How to Let God Redeem Your Pain

Tyler Staton

 

5 min read ⭑

 
 

It was a wet, gray Saturday in January — the sort of winter day I’ve grown accustomed to in Portland. We were driving up to Mount Hood where, in less than an hour, the drizzle would turn into a magical snow globe, perfect for sledding. Hank and Simon, five and three years old at the time, had dozed off in the back seat. Felix sat next to me in the passenger’s seat.

I met Felix while volunteering at an organization serving dinner to the homeless and hungry. He was in the rehabilitation program, nearing the end of his first year of sobriety. One thing led to another, and through serving side by side Felix and I grew into friends.

I’d swung by the sober house to pick him up and now, stuck in traffic on our way out of the city, Felix and I were talking the way you do on a road trip — meandering conversation about anything and everything, letting the dialogue wander.

 
view out windshield driving into the mountains

Michael Ali; Unsplash

 

“Tell me about your kids. I’ve never heard you talk about your kids,” I said, filling a lull in the banter. Felix is the father of two, both in their early twenties, a son and a daughter.
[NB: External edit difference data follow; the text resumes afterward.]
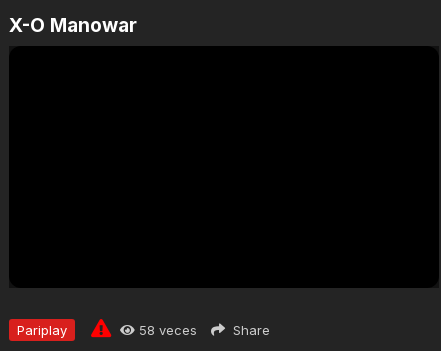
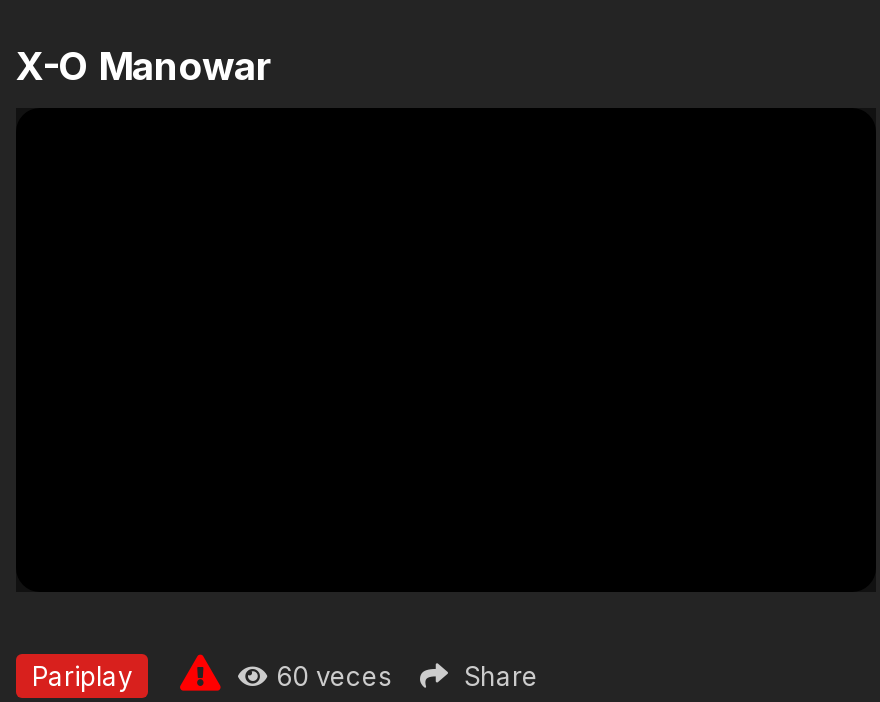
- 58 veces Share
+ 60 veces Share
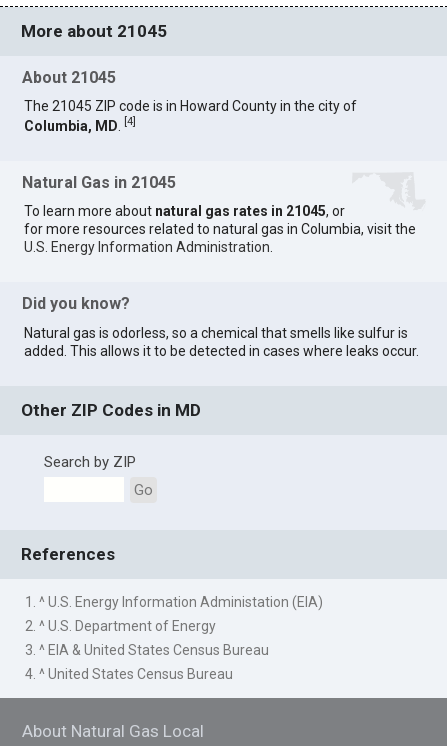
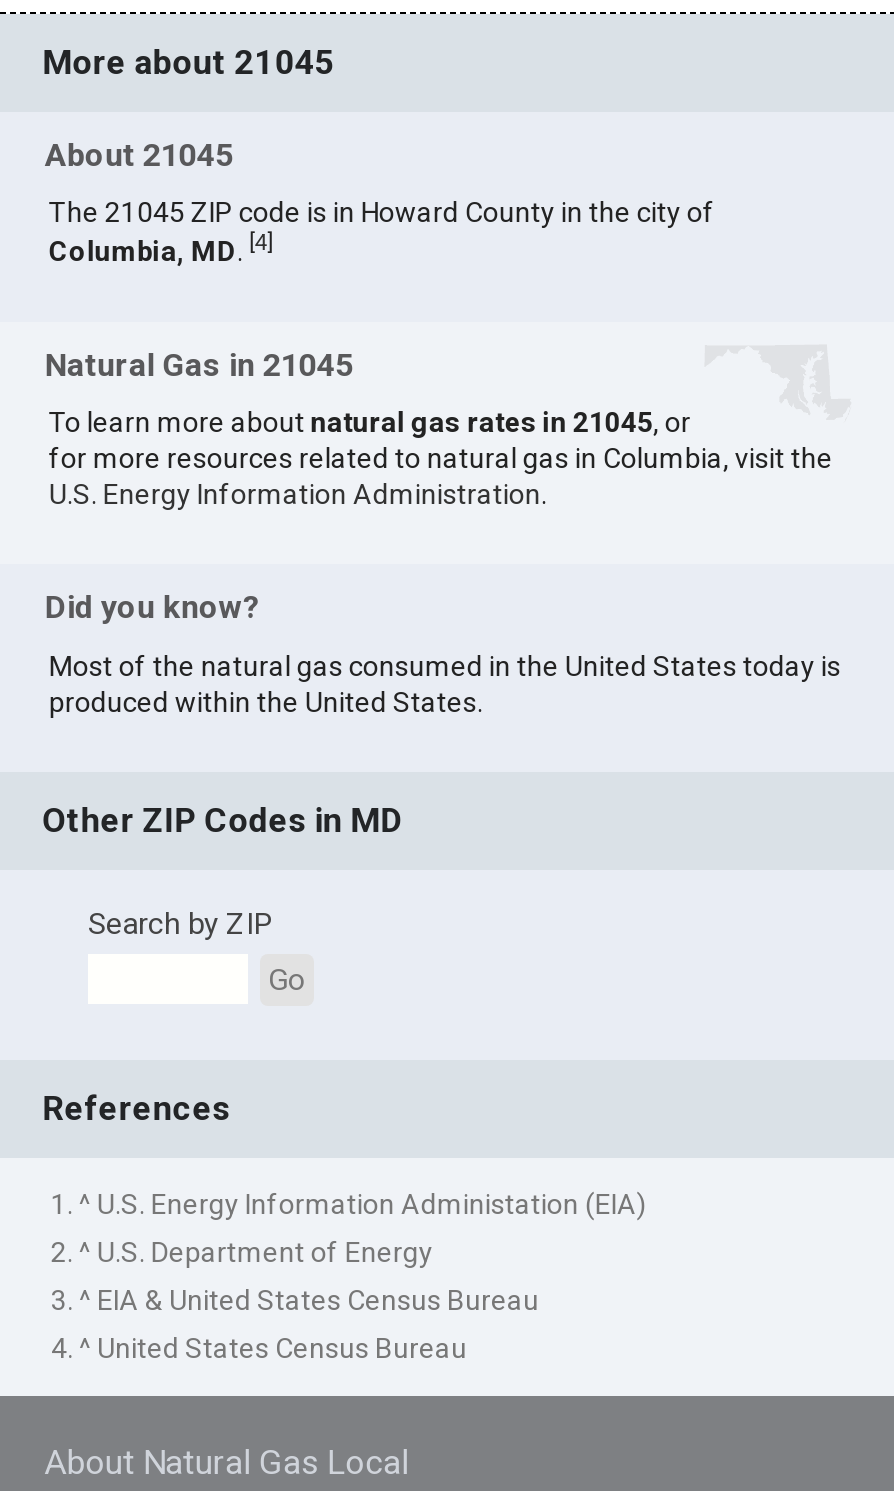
- Natural gas is odorless, so a chemical that smells like sulfur is
- added. This allows it to be detected in cases where leaks occur.
+ Most of the natural gas consumed in the United States today is
+ produced within the United States.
He hadn’t seen either of them in over a decade but had occasionally told me stories of when they were Hank and Simon’s age — when he was still in their lives. That was before a string of prison sentences exceeding two decades, a bout with drug use and a long absence that their relationship had never recovered from.

So I asked about them — their names, where they lived, what they were doing. And he just got quiet. Eventually I looked over, and he was softly weeping, this hulking giant of a man wiping tears from his weathered cheeks. He kept opening his mouth in an attempt to respond, but the emotion wouldn’t allow him to get a word out.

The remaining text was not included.